Check every line of the data below for the word "make". Copy the ones that have it.

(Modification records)
+ + + + +

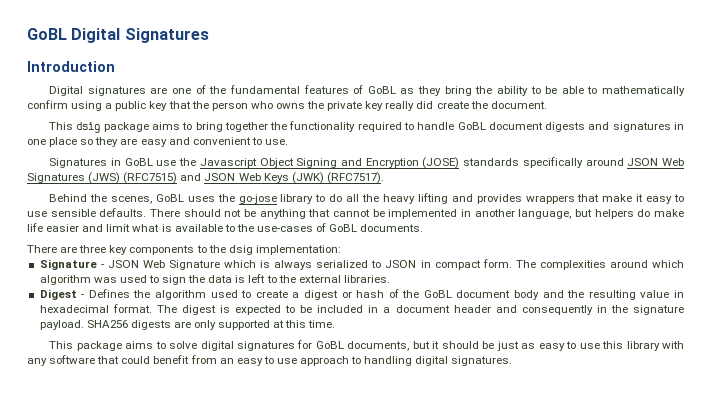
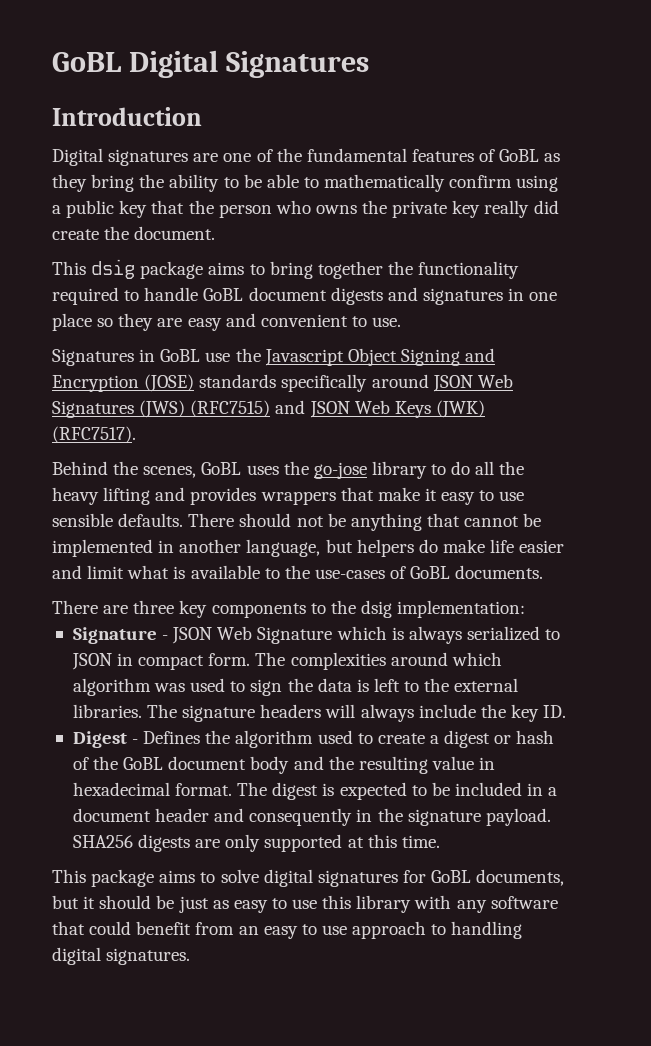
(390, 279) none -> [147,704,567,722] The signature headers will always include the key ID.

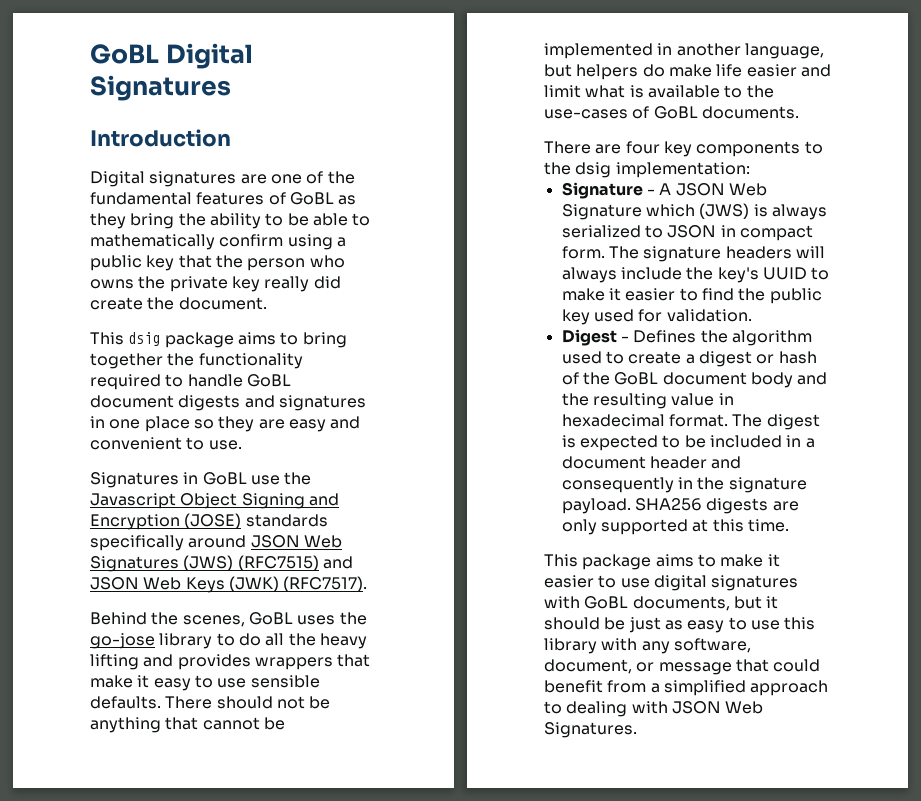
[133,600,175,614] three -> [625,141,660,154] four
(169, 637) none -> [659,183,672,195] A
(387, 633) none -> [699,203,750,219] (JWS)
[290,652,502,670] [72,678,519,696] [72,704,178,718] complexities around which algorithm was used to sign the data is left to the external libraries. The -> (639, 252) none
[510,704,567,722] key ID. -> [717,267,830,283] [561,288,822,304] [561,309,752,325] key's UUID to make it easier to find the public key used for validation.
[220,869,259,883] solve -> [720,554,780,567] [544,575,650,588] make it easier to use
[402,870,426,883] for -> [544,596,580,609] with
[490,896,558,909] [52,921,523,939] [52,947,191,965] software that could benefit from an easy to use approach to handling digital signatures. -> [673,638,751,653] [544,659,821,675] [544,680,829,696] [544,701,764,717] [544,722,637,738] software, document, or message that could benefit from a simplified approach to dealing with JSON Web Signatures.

+ + + + +

▸ Exercise solution
[510,704,567,722] key ID. -> [717,267,830,283] [561,288,822,304] [561,309,752,325] key's UUID to make it easier to find the public key used for validation.
[220,869,259,883] solve -> [720,554,780,567] [544,575,650,588] make it easier to use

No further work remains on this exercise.